Another interesting facet of the Morrison is that it corresponds in time with several other formations around the globe.  The Lourinha Formation of Portugal is believed to be coterminous with the Morrison in time, and has many of the same animals in it (or very closely related analogs.)  The Tendaguru Formation in Tanzania is also believed to be coterminous, or maybe slightly later (going right up to the end of the Tithonian).  Tendaguru was less marine (no Sundance sea) while the Lourinha was more marine, being right on the coast of the Atlantic Ocean (as it is today.)  The Morrison is also either coterminous or very close to the Upper Shaximiao formation of China; the so-called Mamenchisaurus Assemblage, although the animals there are not quite as closely related to each other as those of the other three formations, they are still very similar.  The Solnhofen Limestone of Germany is also the same age, but as it represents a marine archipelago of small islands, some of the European fauna appears to be different.

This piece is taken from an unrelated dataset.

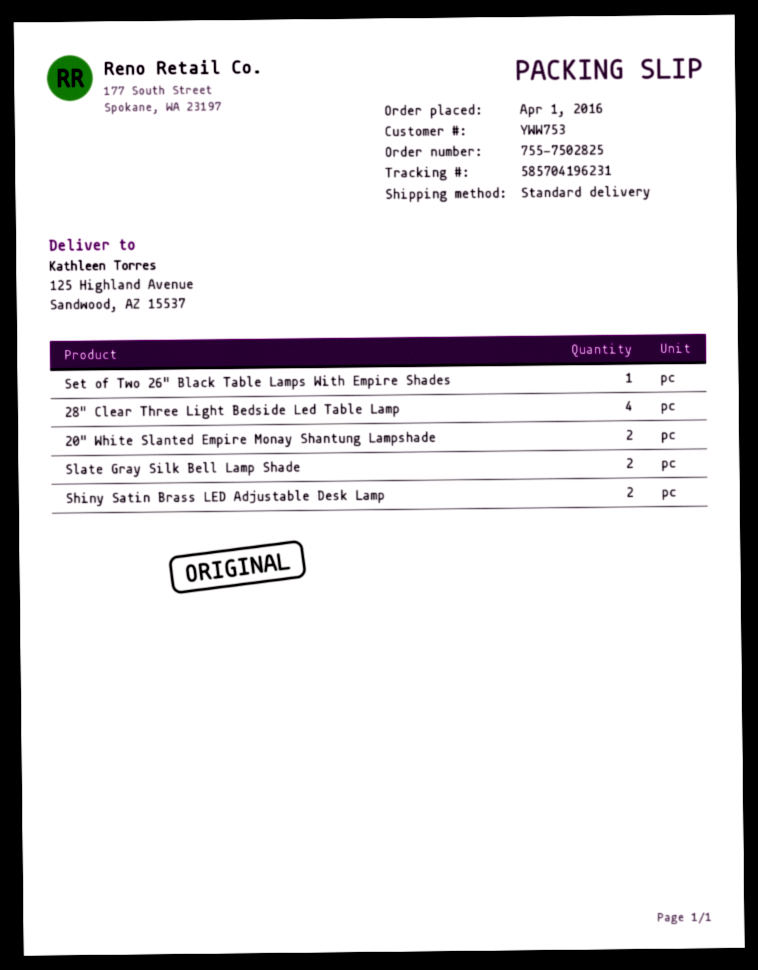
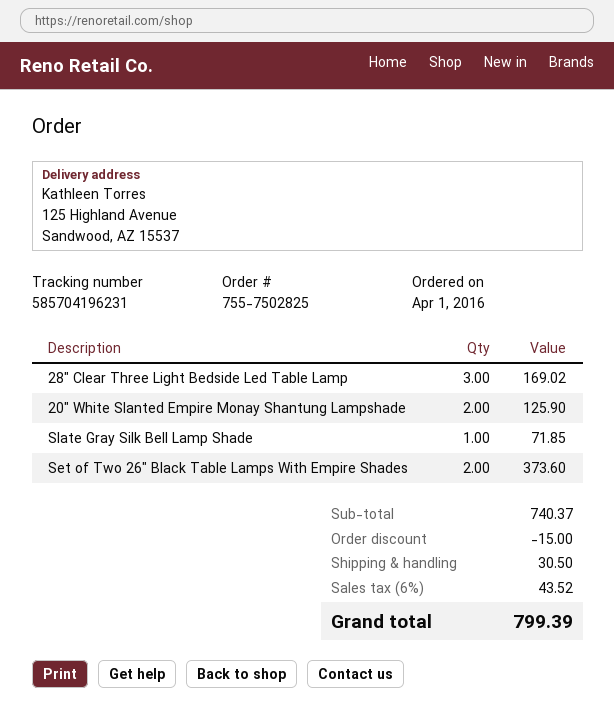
Set of Two 26" Black Table Lamps With Empire Shades: 1 -> 2
28" Clear Three Light Bedside Led Table Lamp: 4 -> 3
Slate Gray Silk Bell Lamp Shade: 2 -> 1
Shiny Satin Brass LED Adjustable Desk Lamp: 2 -> none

All of these formations are characterized by a number of hypsilophodont and early iguanodont grade ornithopods, a wide (even bewildering, as scientists wonder how they distinguished themselves without head-to-head competition) assemblage of sauropods, several stegosaurs, early ankylosaurs, and several therapods, including large carnosaurs, large megalosaurs (maybe including Megalosaurus if it hadn't been replaced by it's close relative Torvosaurus yet), medium sized ceratosaurs (including Ceratosaurus) small coelurosaurs, and even very early tyrannosauroids, often of the proceratosaur family.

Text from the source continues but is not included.